Dataset items
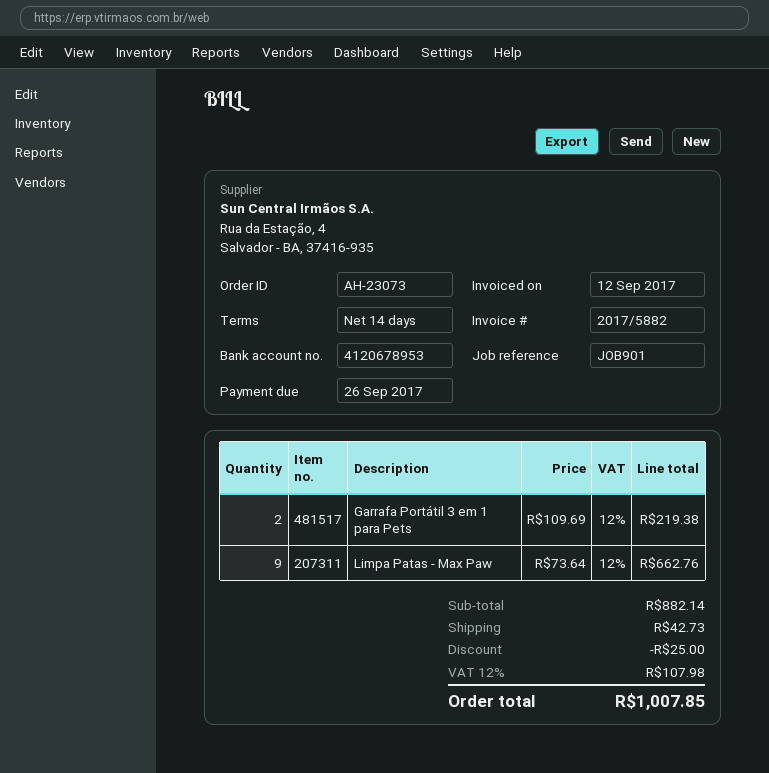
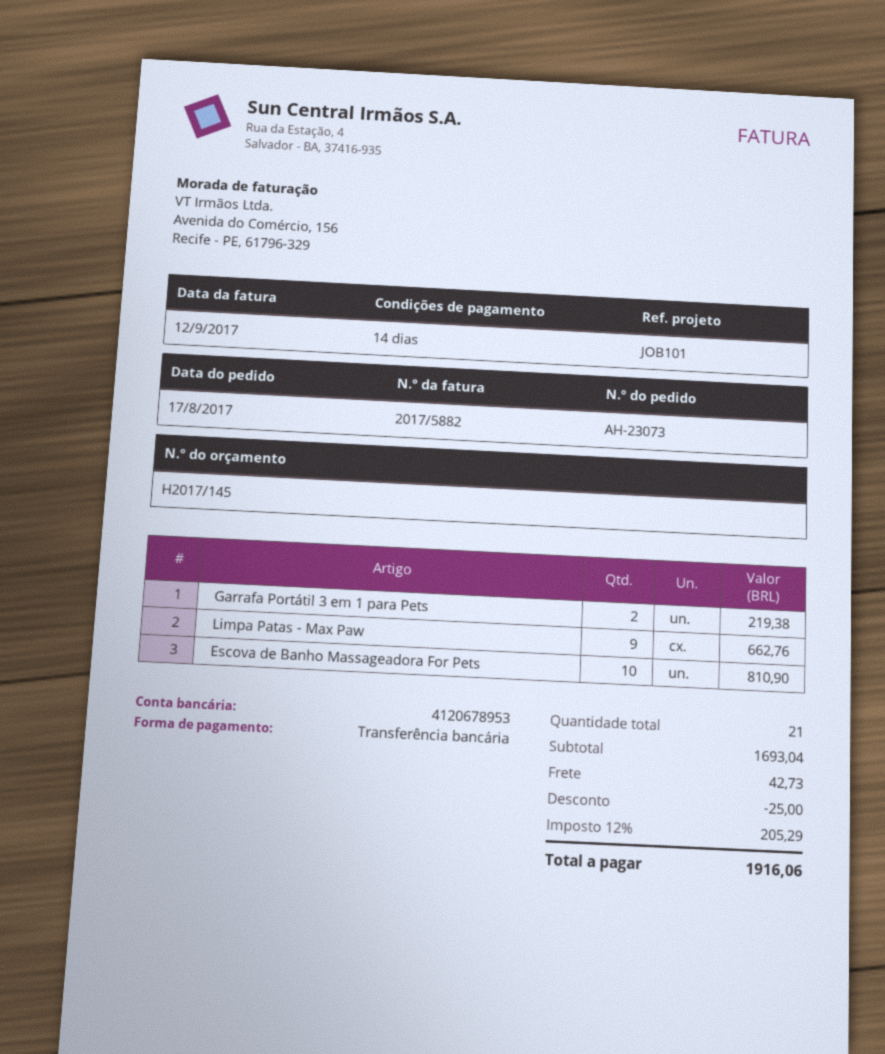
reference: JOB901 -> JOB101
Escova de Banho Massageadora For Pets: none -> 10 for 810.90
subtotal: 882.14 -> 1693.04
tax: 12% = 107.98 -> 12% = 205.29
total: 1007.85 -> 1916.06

...

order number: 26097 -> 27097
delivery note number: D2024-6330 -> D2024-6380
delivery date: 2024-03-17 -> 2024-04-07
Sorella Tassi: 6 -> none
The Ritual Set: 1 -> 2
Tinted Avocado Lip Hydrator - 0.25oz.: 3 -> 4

...

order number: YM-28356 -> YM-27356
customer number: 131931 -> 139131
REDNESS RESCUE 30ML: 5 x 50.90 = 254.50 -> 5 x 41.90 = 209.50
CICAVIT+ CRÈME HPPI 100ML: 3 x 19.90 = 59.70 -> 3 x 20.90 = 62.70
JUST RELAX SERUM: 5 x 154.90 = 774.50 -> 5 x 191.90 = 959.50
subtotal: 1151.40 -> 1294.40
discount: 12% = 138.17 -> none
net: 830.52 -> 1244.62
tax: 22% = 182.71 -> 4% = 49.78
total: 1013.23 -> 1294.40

Task details: Would you please repeat exactly the lines above, starting at the line with "reference: JOB901 -> JOB101" and stopping at the line with "total: 1007.85 -> 1916.06", both included?

Solution for this problem:
reference: JOB901 -> JOB101
Escova de Banho Massageadora For Pets: none -> 10 for 810.90
subtotal: 882.14 -> 1693.04
tax: 12% = 107.98 -> 12% = 205.29
total: 1007.85 -> 1916.06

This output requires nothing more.